> **The problem**: Pictures excluded, return every entry exactly, please.
[Given records Boundary: Start]
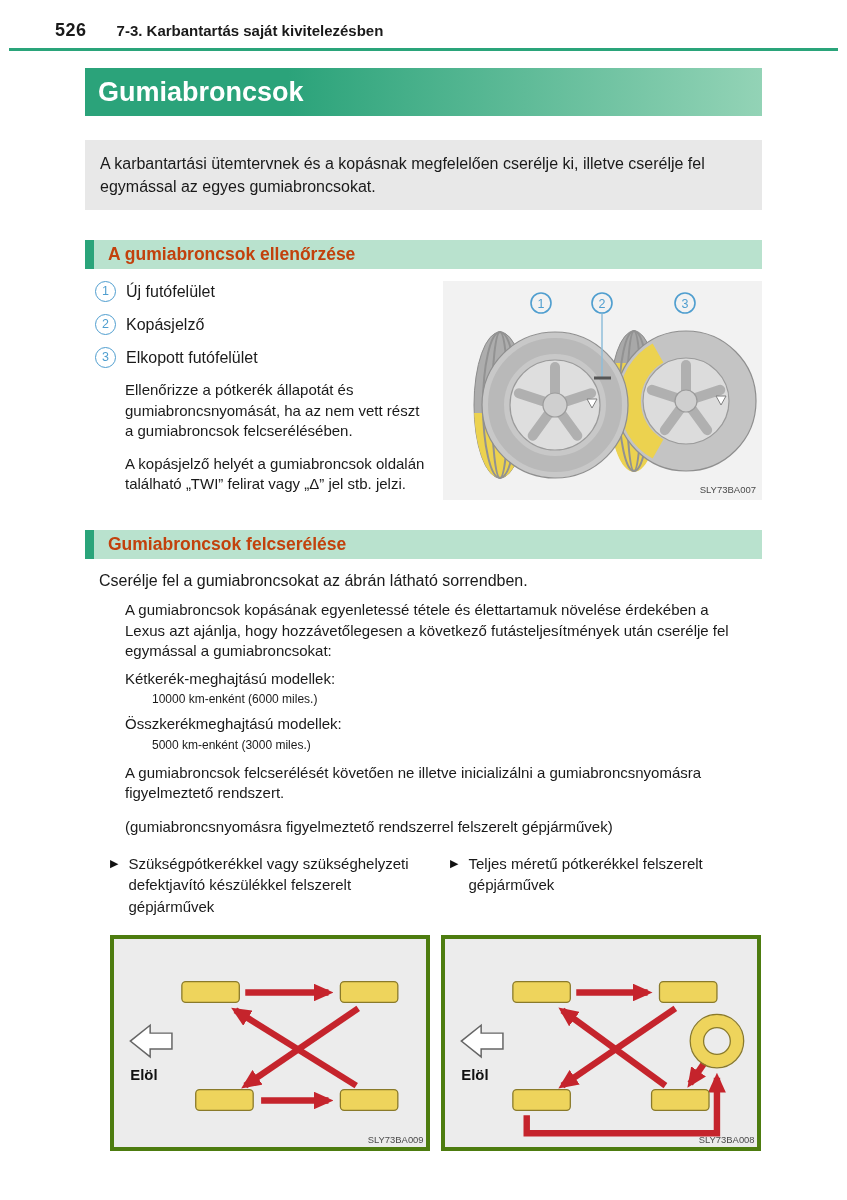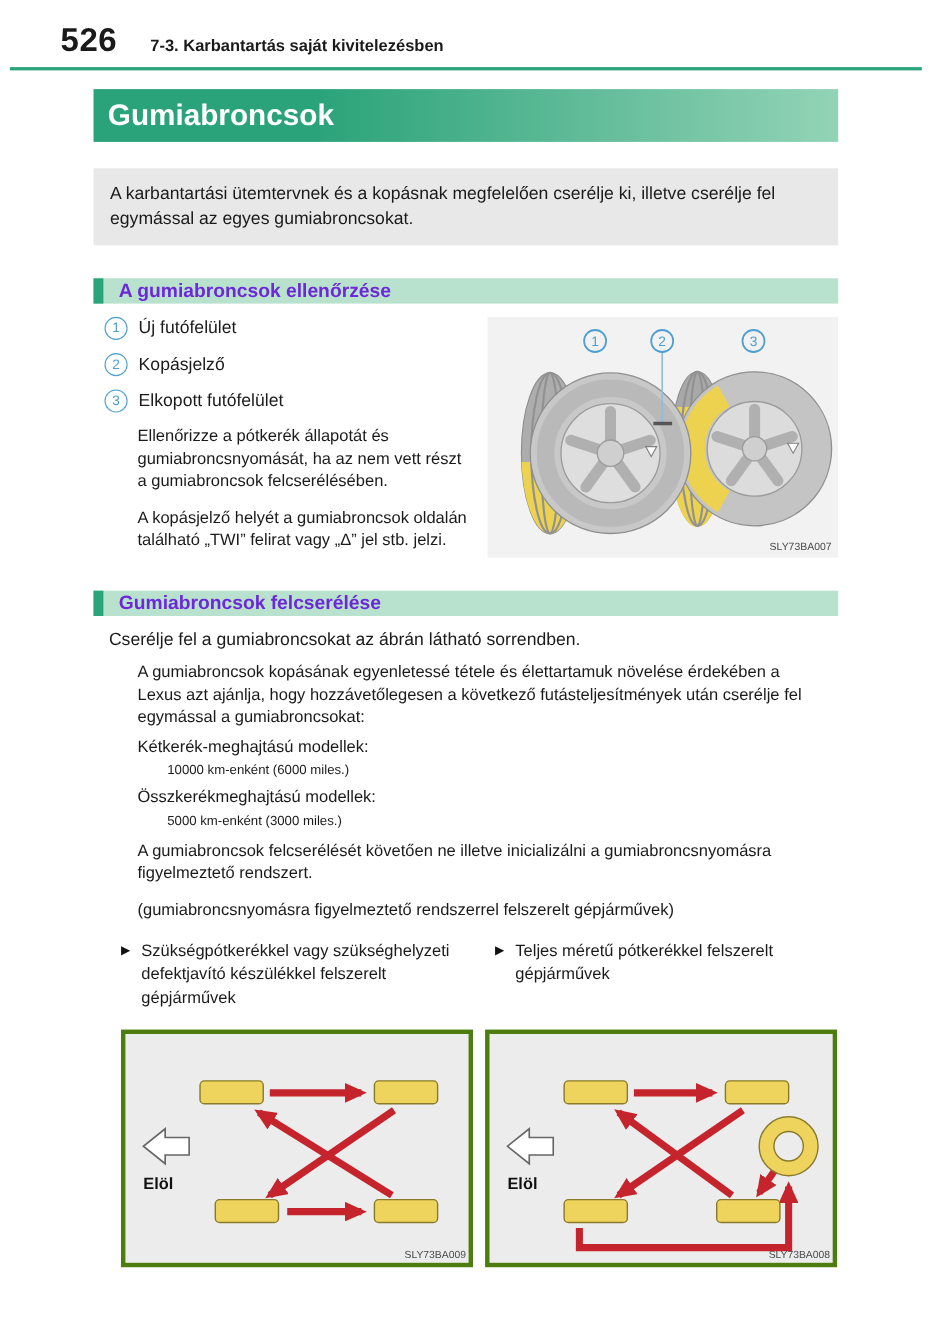--- a/index.html
+++ b/index.html
@@ -8,7 +8,7 @@
 
   .header-bar { margin:0 9px; padding:20px 0 7px 46px; border-bottom:3px solid #2aa47a;
                 display:flex; align-items:baseline; }
-  .page-number { font-size:30px; font-weight:700; letter-spacing:.5px; }
+  .page-number { font-size:18px; font-weight:700; letter-spacing:.5px; }
   .chapter-title { font-size:15px; font-weight:700; margin-left:30px; }
 
   .content { margin:0 85px; }

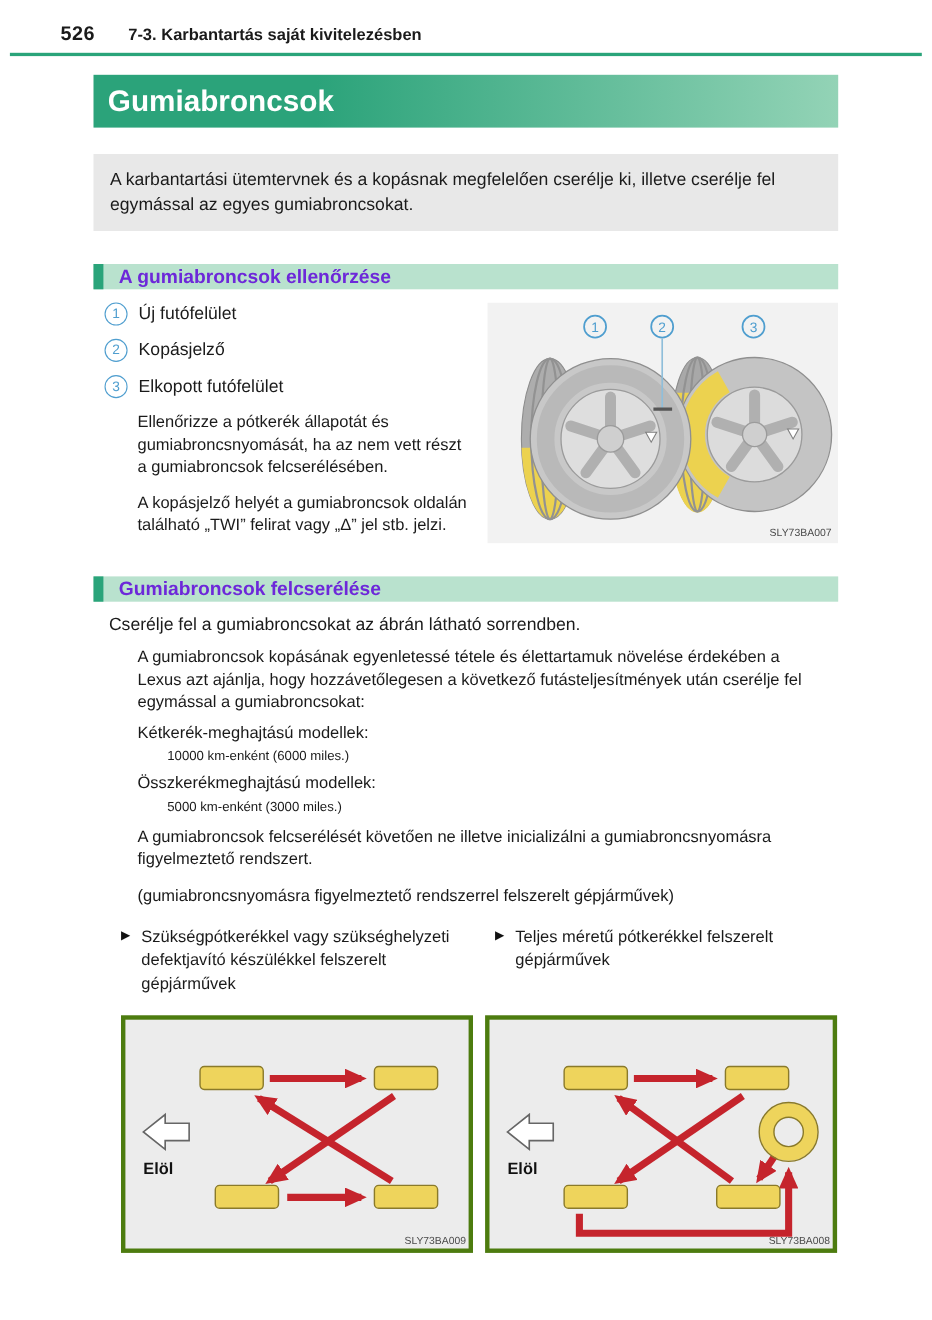--- a/index.html
+++ b/index.html
@@ -19,9 +19,9 @@
 
   .intro-box { margin-top:24px; background:#e8e8e8; padding:12px 15px; font-size:16px; line-height:1.45; }
 
-  .section-heading { margin-top:30px; position:relative; background:#b9e2ce; height:23px;
+  .section-heading { margin-top:30px; position:relative; background:#b9e2ce; height:29px;
                      display:flex; align-items:center; padding-left:23px;
-                     font-size:17.5px; font-weight:700; color:#6d28d9; }
+                     font-size:17.5px; font-weight:700; color:#c2410c; }
   .section-heading::before { content:""; position:absolute; left:0; top:0; bottom:0; width:9px; background:#2aa47a; }
 
   .cols { display:flex; margin-top:12px; }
[Given records Boundary: End]
> **Exercise answer**:
--- a/index.html
+++ b/index.html
@@ -8,7 +8,7 @@
 
   .header-bar { margin:0 9px; padding:20px 0 7px 46px; border-bottom:3px solid #2aa47a;
                 display:flex; align-items:baseline; }
-  .page-number { font-size:30px; font-weight:700; letter-spacing:.5px; }
+  .page-number { font-size:18px; font-weight:700; letter-spacing:.5px; }
   .chapter-title { font-size:15px; font-weight:700; margin-left:30px; }
 
   .content { margin:0 85px; }

--- a/index.html
+++ b/index.html
@@ -19,9 +19,9 @@
 
   .intro-box { margin-top:24px; background:#e8e8e8; padding:12px 15px; font-size:16px; line-height:1.45; }
 
-  .section-heading { margin-top:30px; position:relative; background:#b9e2ce; height:23px;
+  .section-heading { margin-top:30px; position:relative; background:#b9e2ce; height:29px;
                      display:flex; align-items:center; padding-left:23px;
-                     font-size:17.5px; font-weight:700; color:#6d28d9; }
+                     font-size:17.5px; font-weight:700; color:#c2410c; }
   .section-heading::before { content:""; position:absolute; left:0; top:0; bottom:0; width:9px; background:#2aa47a; }
 
   .cols { display:flex; margin-top:12px; }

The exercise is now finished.